How Should I Prioritize My Savings Goals



According to the United States Census Bureau the median household income in the United States for 2021 was $70,784. Yet only 43% of Americans according to Bankrate’s 2023 annual emergency savings report say they could afford a $1,000 dollar emergency without having to reduce other spending or reaching for debt. A shocking 25% percent of Americans say they would use a credit card to cover a large emergency expense. I think what is even more shocking than that is that according to NerdWallet’s 2023 Consumer Budgeting Report 74% of Americans say they have a monthly budget. Where is the disconnect between those who are budgeting yet do not seem to be saving money. I believe that it comes down to how we are prioritizing our savings.

Prioritize Short And Long Term Savings

The first step we should take is to differentiate long term versus short term savings. Our long term savings is money that we are setting aside usually in an investment account for retirement. This is money that we usually cannot touch without penalty until retirement age. While it is vitally important to make sure we are adequately saving for the days we cannot or choose not to work anymore. We want to be careful considering our retirement savings as our “savings”. If all of your wealth is tied up in a house and retirement fund this could lead you to being caught off guard when an emergency occurs. Having a healthy emergency fund that is easily accessible if an emergency arrives is just as important as a healthy retirement fund. Without this you can easily find yourself reaching for debt anytime an unplanned expense arises.

Have A Line Item In Your Budget For Savings

You should have a line item in your budget for savings every month. Saving money is a lifelong skill you need to master. A budget is all about writing down your priorities and we should be prioritizing savings. Our savings is not what is left after we spend all of our money for the month because the reality is there won’t be anything left. We should be allocating money for savings after all of our necessities are covered.

Spend Less Than You Make

We have all heard it a thousand times in our life yet most people ignore the advice. We hear it and immediately think that is obvious, but then why do most people not do it? Budget. Again this sounds just as simple and people claim they do it, but then why are people not able to save money if they are budgeting. A budget is only good if you follow it and if you find yourself struggling to stick to your budget then you may need to rethink how you are budgeting. A budget is all about conscious decision making. If some coworkers want to get together after work but your “Restaurant” or “Fun” category is empty then you need to make some decisions.You either decline to go out or you decide this is important to you and then you need to decide which other category those dollars are coming from. There is no wrong answer here because it is about your priorities, so you get to decide. By making the conscious decision to pull dollars from another category you are sticking to your budget by not overspending.

Avoid Lifestyle Creep

Another common expression we have all heard but somehow still struggle with.

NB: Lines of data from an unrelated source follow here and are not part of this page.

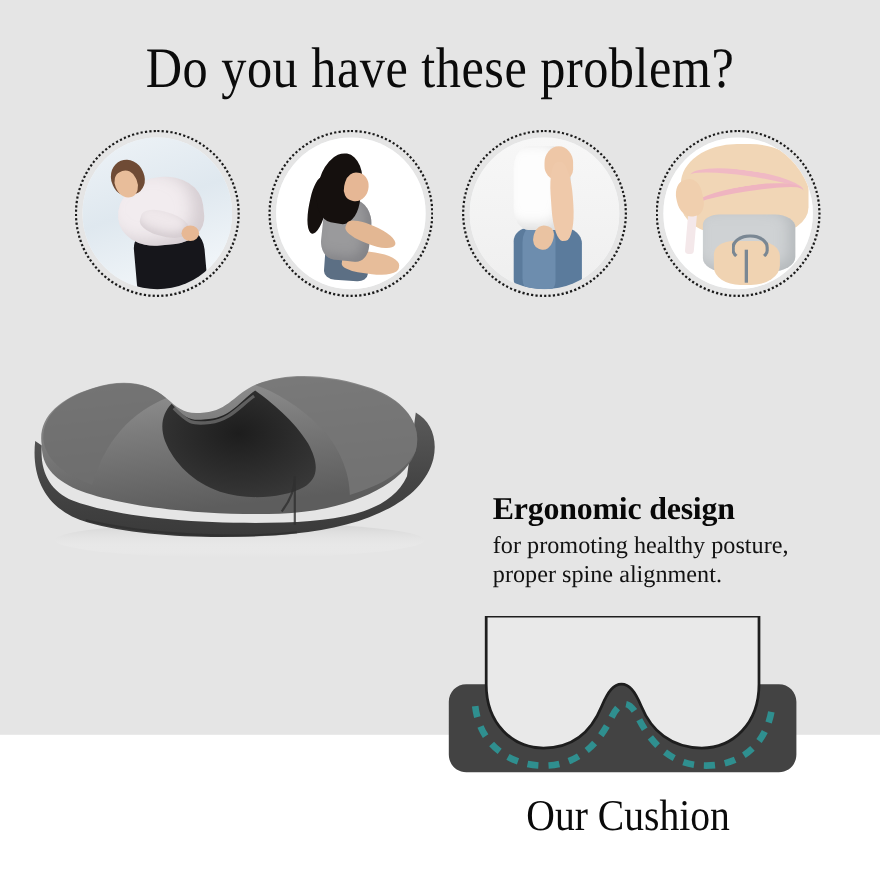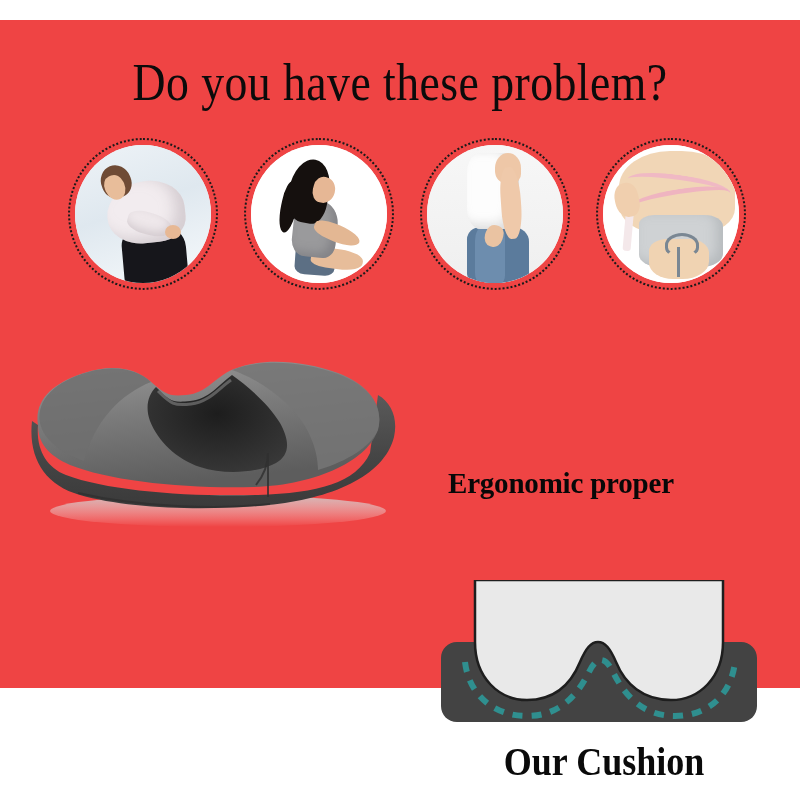"Do you have these problem?" .page { background: #ef4444 -> #e5e5e5; margin-top: 20px -> none }
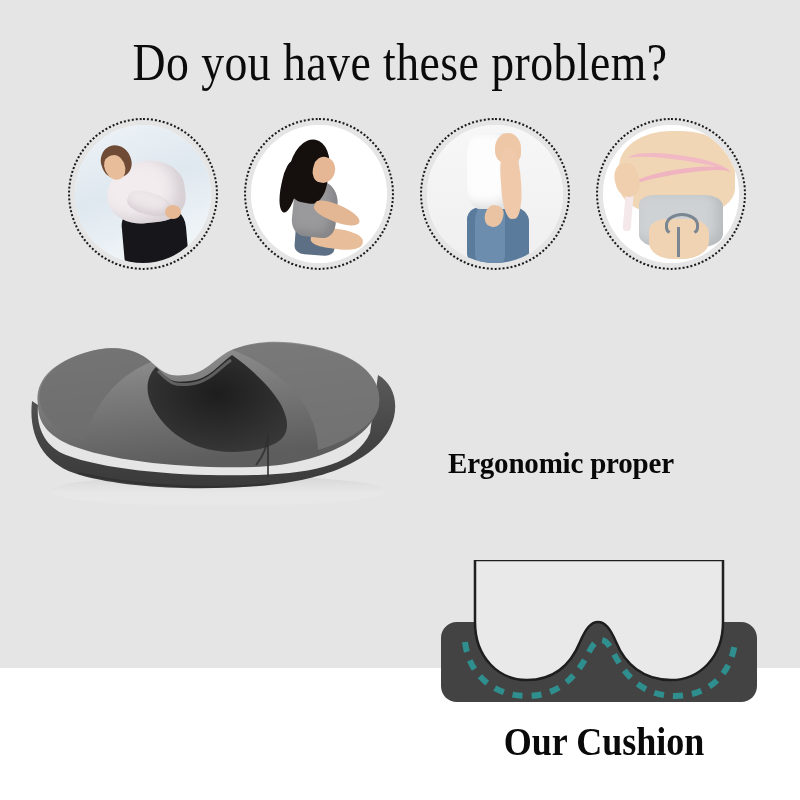"Ergonomic proper" div.ergo-title { text: proper -> design }
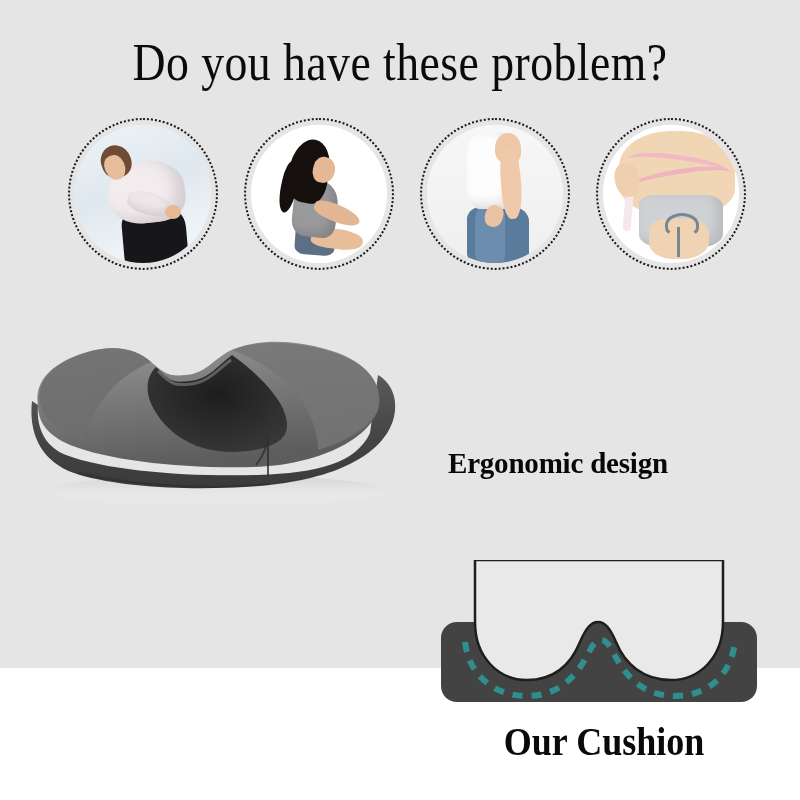"for promoting healthy posture," div.ergo-sub { html: none -> <div> <span>for promoting healthy posture,</span> <span>proper spine alignment.</span> </div> }
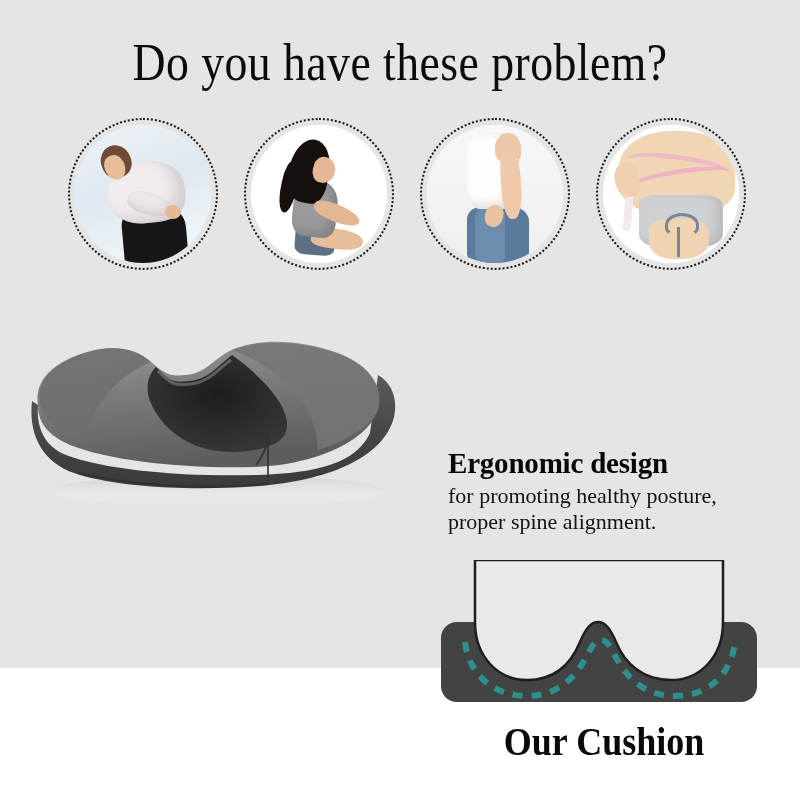"Our Cushion" .cmp.right { font-weight: bold -> none; left: 439px -> 406px }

It is hard to not fall into this trap especially in your 20s and early 30s. You are finally done with school and working in your career. You are making great strides, you may be getting promotions, annual raises, or even a bonus here and there. The temptation is real to get the new car, house, or maybe take some extravagant vacations. There is nothing wrong with any of these things if you properly plan for them. If we constantly raise our lifestyle to meet our income then we will always live paycheck to paycheck.

Avoid Debt

As we have already stated, a budget is nothing more than us writing down our priorities. Well that is based on the assumption that we have autonomy and are the ones who get to make the decisions. When we owe people or companies money we no longer have the complete decision making power. We have allowed others to have a say in how we spend our money. Wracking up piles of credit card debt or giant monthly auto loan payments steal your ability to win with money and to live your life based on your priorities.

The best way to prioritize your savings goal is to have a plan for all of your money. You are in control of where you spend your money, and you get to decide what your priorities are. Keep that control by avoiding large monthly loan payments and piles of consumer debt. You work hard for your money, so have a plan to make the most of those dollars.